The wireless technology company holds a significant nationwide portfolio of millimetre wave (mmWave) spectrum, including 39 GHz and 28 GHz licenses. The deal valued at $1.6bn will be paid using AT&T stock.
AT&T said the acquisition will accelerate the delivery of new experiences for consumers and businesses like smart cities, virtual and augmented reality, telemedicine, autonomous cars and more. It follows its purchase of FiberTower in January and further augments its holdings of mmWave spectrum.
In October last year, AT&T and Ericsson conducted the first known demonstration of 5G technology, illustrating the possibilities of mmWave radio access technology for the networks of the future.
And in February 2017, AT&T and Nokia reached a critical milestone, delivering DIRECTV NOW over a fixed wireless 5G connection using 39 GHZ mmWave technology.
AT&T will acquire 735 mmWave licenses in the 39 GHz band and 133 licenses in the 28 GHz band. These licenses cover the entire United States, including all of the top 40 markets.
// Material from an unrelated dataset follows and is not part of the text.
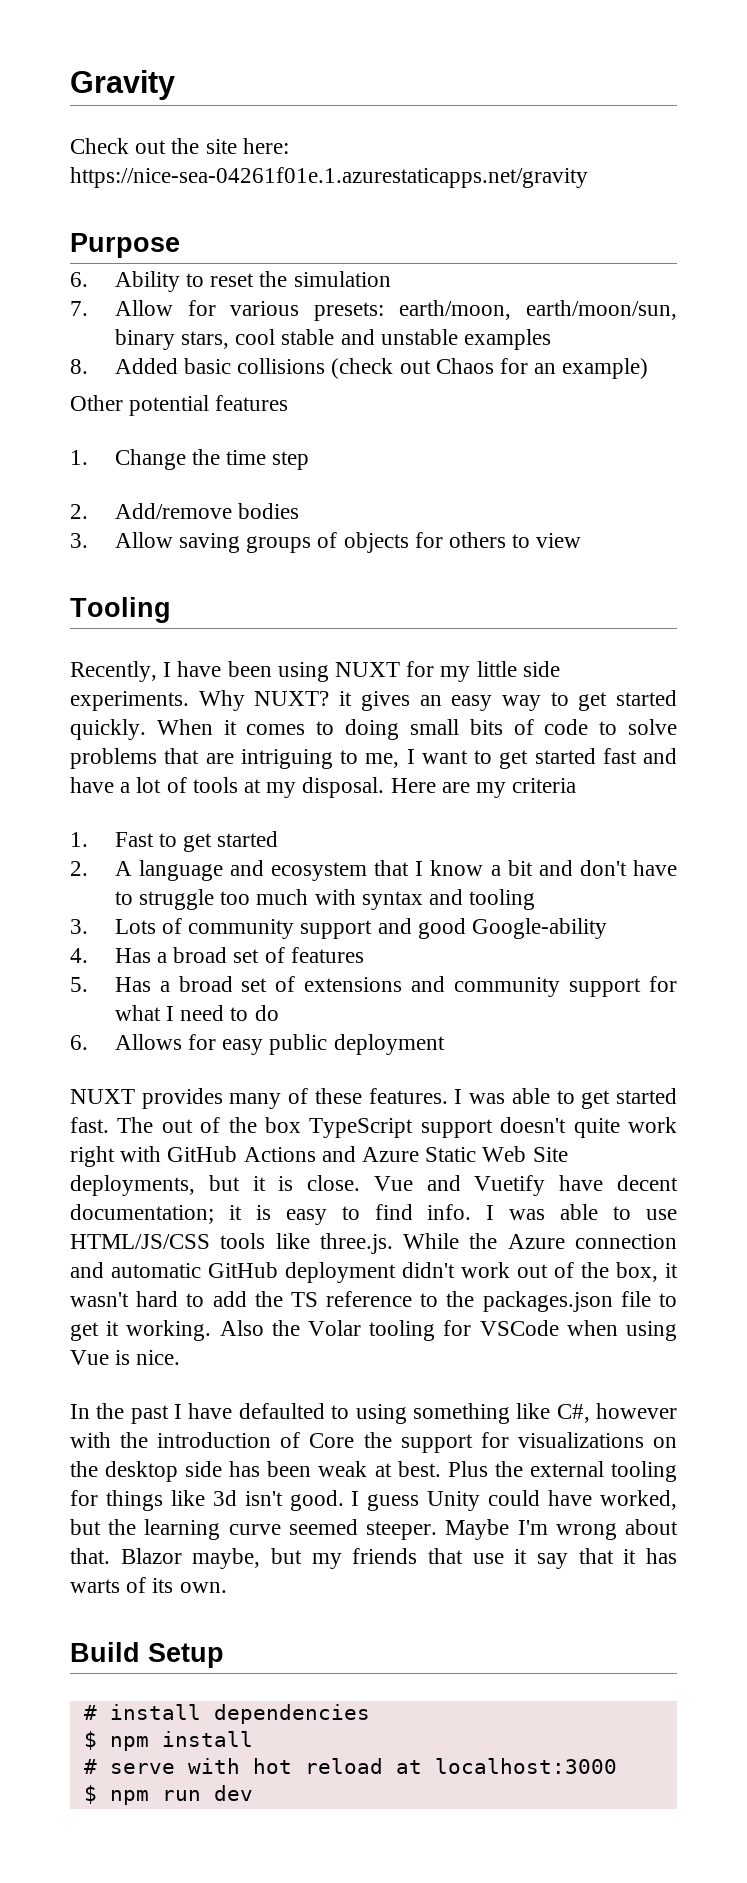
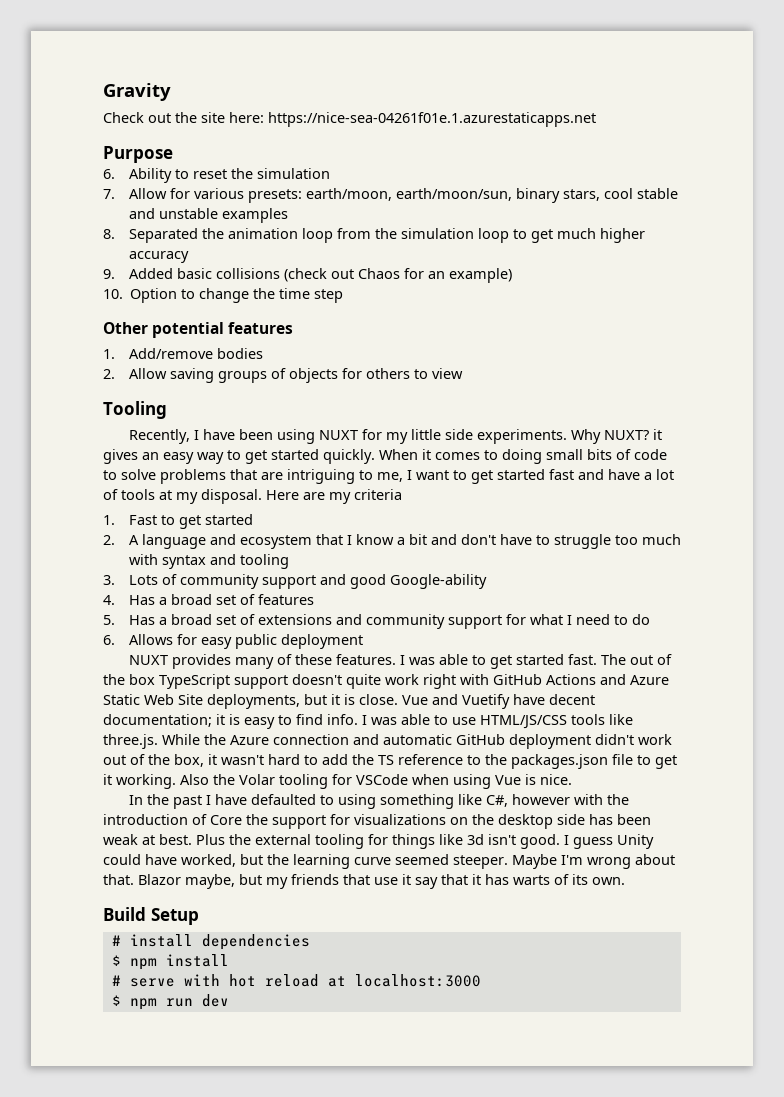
[70,167,588,188] https://nice-sea-04261f01e.1.azurestaticapps.net/gravity -> [268,112,596,127] https://nice-sea-04261f01e.1.azurestaticapps.net
(88, 366) none -> [128,228,645,243] [128,251,189,263] [103,269,115,279] Separated the animation loop from the simulation loop to get much higher accuracy // 9.
[70,395,289,416] [70,449,310,470] [70,504,88,519] Other potential features // 1. Change the time step // 2. -> [103,288,344,303] [103,322,294,338] [103,349,115,359] 10. Option to change the time step // Other potential features // 1.
[70,533,88,548] 3. -> [103,369,115,379] 2.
The International Telecommunications Union has said theoretical peak speeds for standards-based 5G in the mmWave band can eventually reach up to 10 Gbps in the uplink and up to 20 Gbps in the downlink.
The $1.6bn transaction value includes liabilities and amounts to be remitted to the FCC per the terms of Straight Path’s January 2017 consent decree. Straight Path shareholders will receive $1.25bn, or $95.63 per share.
The transaction is subject to FCC review, and the two companies expect to close within 12 months.